Задумчивые глаза ребенка поднимались к небу и с минуту следили за плывущим на неизмеримой высоте облаком.

- О, это тяжелая история, сэр. Дело в том, что мой отец убил человека.

Господин испуганно вздрагивал и чуть-чуть, так на полвершка, отодвигался от задумчивого мальчика, говорящего простым, ровным тоном столь ужасные вещи.

- Убил человека? За что?

- Вы знаете, что такое Сити, сэр?

- Черт его знает! Ну?!

- В Сити был банк, да и сейчас он есть, так называемый "Голландский Соединенный". Мой отец сначала служил там клерком, а потом, благодаря своей честности, сделался кассиром. И вот однажды ночью, когда он пришел привести в порядок немного запутанные счета, он увидел фигуру, крадущуюся по коридору по направлению к кладовым, в которых хранилось золото. Отец спрятался и стал следить… И кто же вы думаете это оказался? Директор банка! Он вошел в кладовую, набил портфель золотом и банковыми билетами и только вышмыгнул из кладовой, как отец схватил его за горло. Отец понимал, что если тот уйдет, то, конечно, вся вина за происшедшее падет на отца… Отчаяние придало ему силу. Произошла борьба, и отец задушил негодяя!.. В ту же ночь он пробрался домой, захватил меня, мы переплыли в какой-то скорлупе Темзу и бежали в Россию.

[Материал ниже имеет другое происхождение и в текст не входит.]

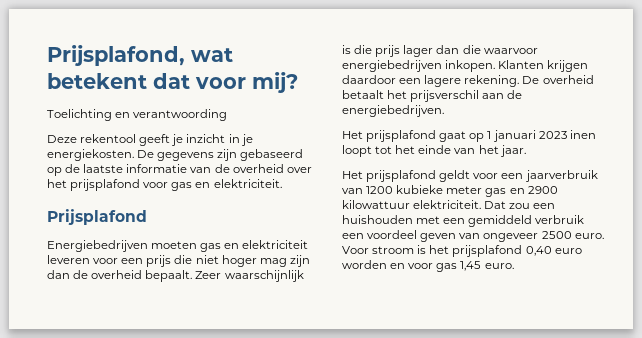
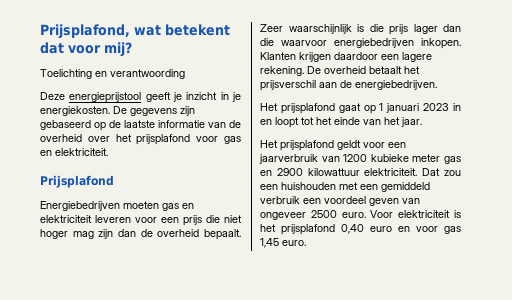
[80,134,137,143] rekentool -> [69,92,142,103] energieprijstool
[569,130,596,139] inen -> [453,103,461,111] [260,119,272,125] in en
[372,246,415,254] stroom -> [398,210,451,218] elektriciteit
[342,260,387,269] worden -> (392, 229) none

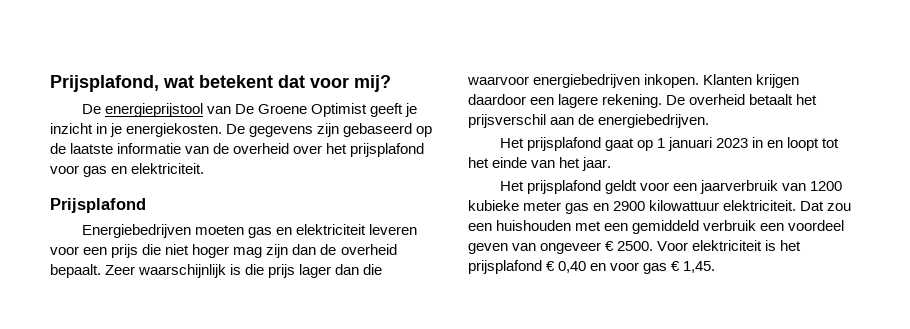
[40,69,185,79] [40,92,142,103] Toelichting en verantwoording // Deze energieprijstool -> [81,103,367,117] De energieprijstool van De Groene Optimist
[310,210,366,218] 2500 euro. -> [605,241,654,251] € 2500.
[341,224,392,234] 0,40 euro -> [546,261,587,273] € 0,40
[260,238,306,248] 1,45 euro. -> [671,261,716,273] € 1,45.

- Бедная твоя головушка, - сочувственно говорил господин, трепля малютку по плечу. - А где же твоя мать?

- Сгорела, сэр.

- Как сгорела?!

Однажды лондонские мальчишки облили керосином лице большую крысу и подожгли ее. В это время мимо шла покупками моя мать. Горящая крыса в ужасе бросилась матери под пальто, и через минуту моя мать представляла собой пылающий факел…

Ребенок, печально свесив голову, умолкал, а сердобольный господин чуть не рыдал над этим несчастным сиротой, на которого, казалось, был опрокинут целый ящик Пандоры.

- Бедный крошка… Ну, пойдем, я тебя отведу домой, а то и с тобой случится что-нибудь нехорошее. Джим тихо усмехался.

- О, нет, сэр. Со мной ничего не случится. Вы видите этот талисман? Он от всего предохраняет.